Uh, kids? Don't do stuff like that. It's bad. Really. :)

1 Did I mention that the sysadmin was a very sincere evangelical Christian? And that we were young, stupid, and sleep-deprived enough to think that the Satan nonsense was clever . . . and that smacking people in religious soft spots was clever . . .

One way to 'play' your machine as an instrument is to cat /dev/mouse > /dev/dsp (or /dev/audio, whichever) and then twitch your mouse around and click buttons. Some of the results are really kinda interesting!

I was laying on my deck, listening to the river when this thought occured to me. Has anyone ever catted the entire E2 database to /dev/audio? Would the people running the server be willing to try this? perhaps generate an mp3 or some such thing so that everyone could hear the sound of everything?

Regarding mcc's wondering as to why no sound is produced when there is no variation:

It's really pretty simple. /dev/audio doesn't interperet each byte as a frequency or wavelength or any other representation of a tone. Instead, it interprets the data more like an amplitude. As you may remember from physics, sound is produced by vibration (usually, vibrating air). This means that sound is a wave. The energy in a wave is determined, primarily, by the difference in amplitude (the "height" of the wave, when graphed) between the peak and the valley. If you send a stream of the same byte constantly, you get no sound since there is no energy in the wave.

It'll take a little experimenting to figure out exactly how /dev/audio translates the bytes to amplitudes, but that's the general idea. (I think I just figured out what I'm going to waste MY weekend on...)

mcc's mention of catting your hard drive to /dev/audio has made me notice a peculiar thing; different filesystems sound noticeably different. Specifically:

  • ext2 sounds like a deep, mostly monotonous buzzing
  • reiserfs sounds like static (or modem noises) overlaid with a startlingly regular repeating tone
  • FAT32 sounds like a high-frequency triangle wave (much more jarring than ext2 or reiserfs)
  • NTFS sounds almost like machine-gun fire, or a badly skipping audio CD
  • BeFS sounds like radio static with arhythmic beeps.
Don't we all love Unix :-)

This of course is just a general sound, omitting the opening part of the partition where any filesystem sounds somewhat like /dev/urandom. There are also interruptions and transients following the (considered random) pattern of data in the partition.

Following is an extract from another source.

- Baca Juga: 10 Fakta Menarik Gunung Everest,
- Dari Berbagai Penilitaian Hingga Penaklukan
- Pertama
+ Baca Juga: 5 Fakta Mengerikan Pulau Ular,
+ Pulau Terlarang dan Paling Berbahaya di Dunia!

These measurements were made under Linux 2.4, with the ALSA sound drivers version 0.9.0beta6, and a SoundBlaster Live! sound card.

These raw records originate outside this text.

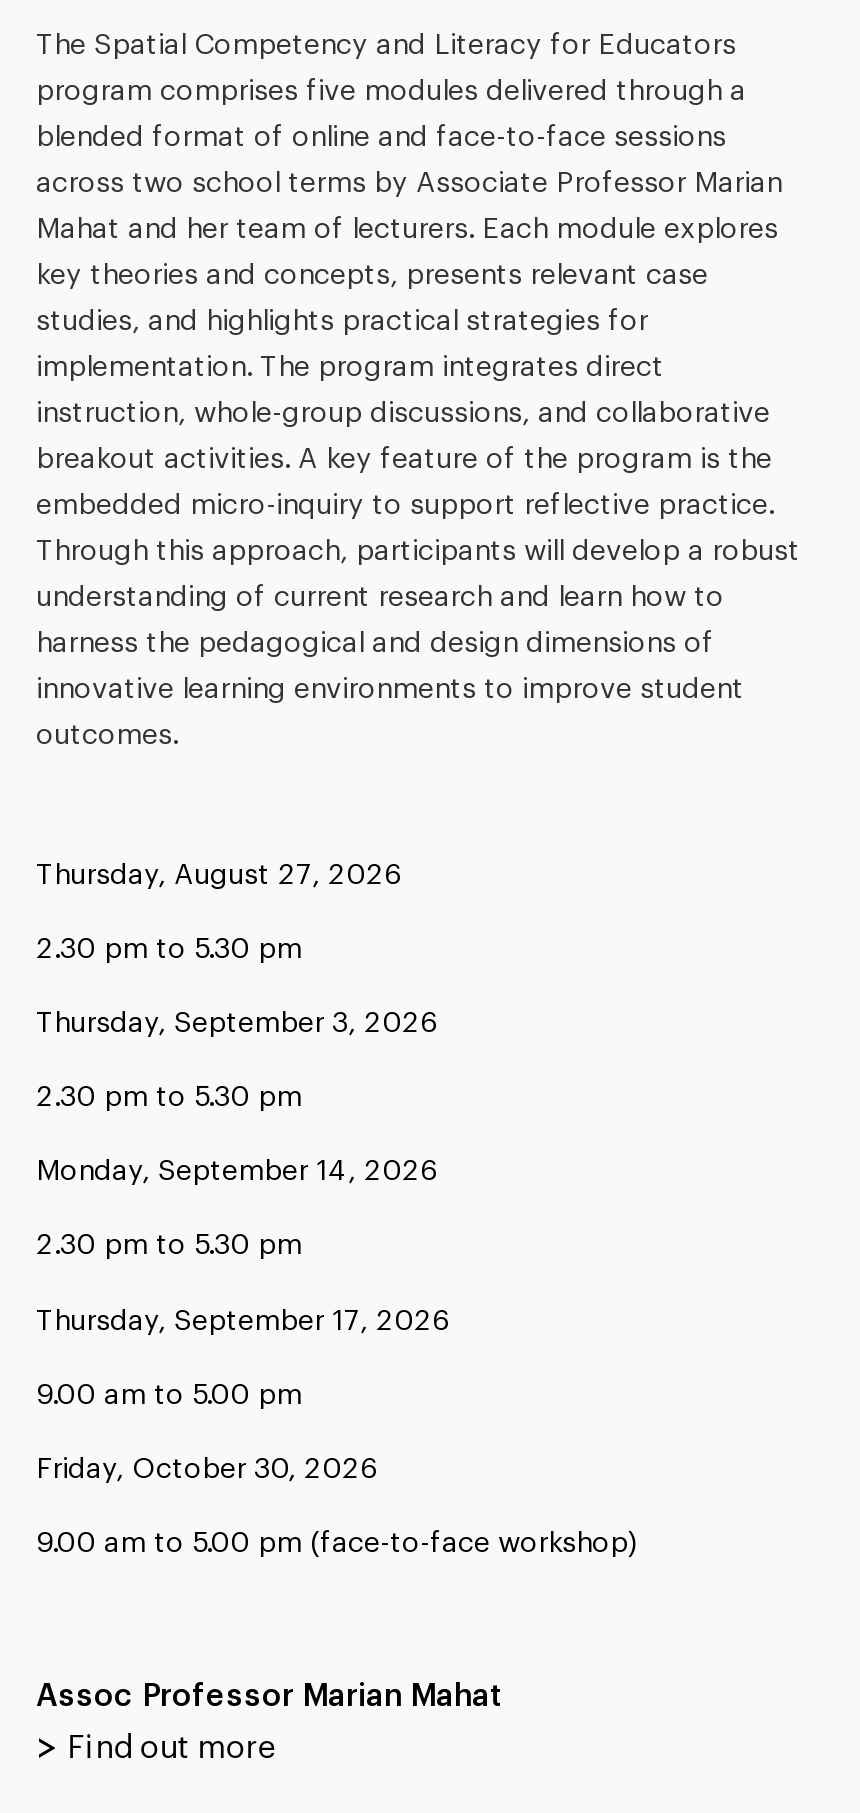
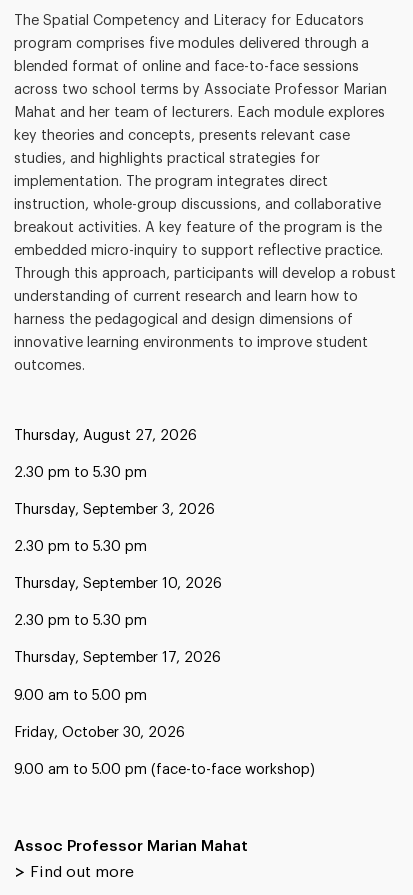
- Monday, September 14, 2026
+ Thursday, September 10, 2026
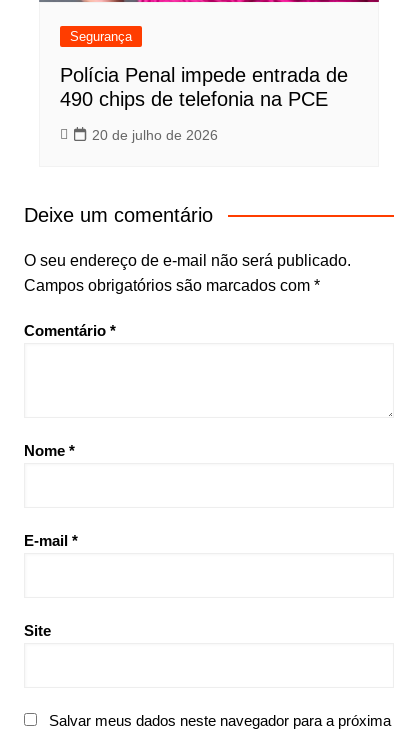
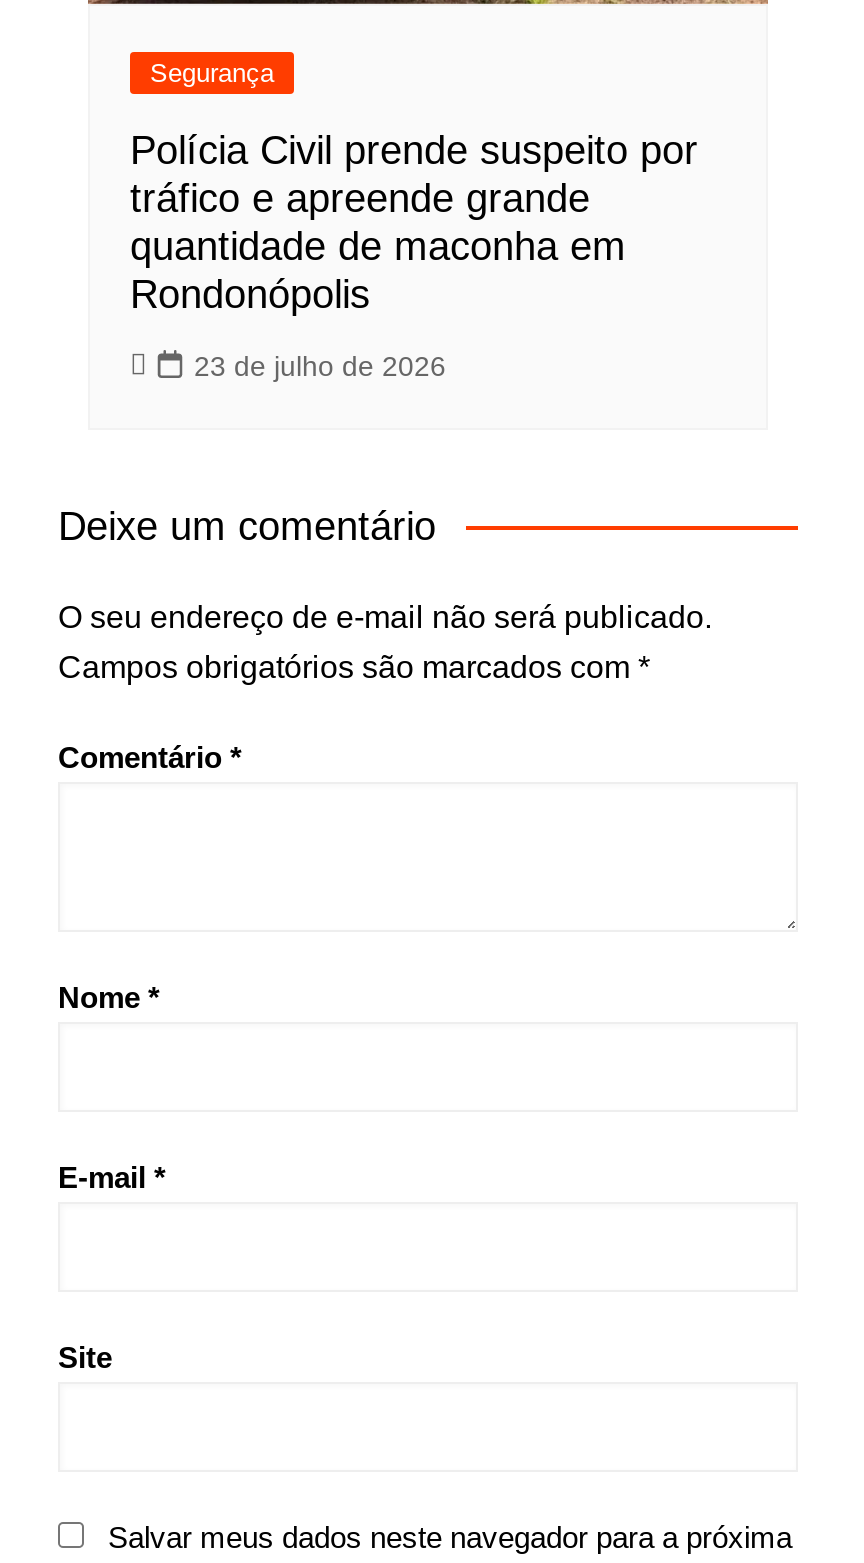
- Polícia Penal impede entrada de
- 490 chips de telefonia na PCE
+ Polícia Civil prende suspeito por
+ tráfico e apreende grande
+ quantidade de maconha em
+ Rondonópolis

- 20 de julho de 2026
+ 23 de julho de 2026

The different filesystems sounding different phenomenon would probably be due to different cluster sizes. A freshly formatted hard drive will be full of all the same value. Any file written to it will only fill up the start of the cluster, leaving the end the same - thus making no sound.

Data     :ADRGESHTFDZDRSRGSEWERT00000000000000000000
Waveform :/\/\/\\\\///\/\/\/\/\_____________________
Lots of files together will make a more regular wave:
Data     :FF00F000FF00FFF0FF00FFF0F000FF00
Waveform :MM__M___MM__MWM_MM__MWM_M___MM__
If the cluster size is smaller, the clusters will be closer together, and the frequency of the envelope higher. So NTFS would sound higher than a normal fat32, which would sound higher than fat16. (I suspect my 300 meg, ridiculously small (256 byte, IIRC) cluster fat32 partition would screech!)

The blank space at the end of the cluster would only get overwritten if the file were deleted (or moved by a defragger), and a file larger than one cluster were written to it. It's not inconcievable that this slack space could stay blank for many years. Older filesystems might sound different... unless said defraggger overwrites the free space.

(conjecture: If the drive is formatted with a regular pattern instead of just the same byte over and over, it would beep instead of being silent... I don't know enough about unix filesystems to know for sure.)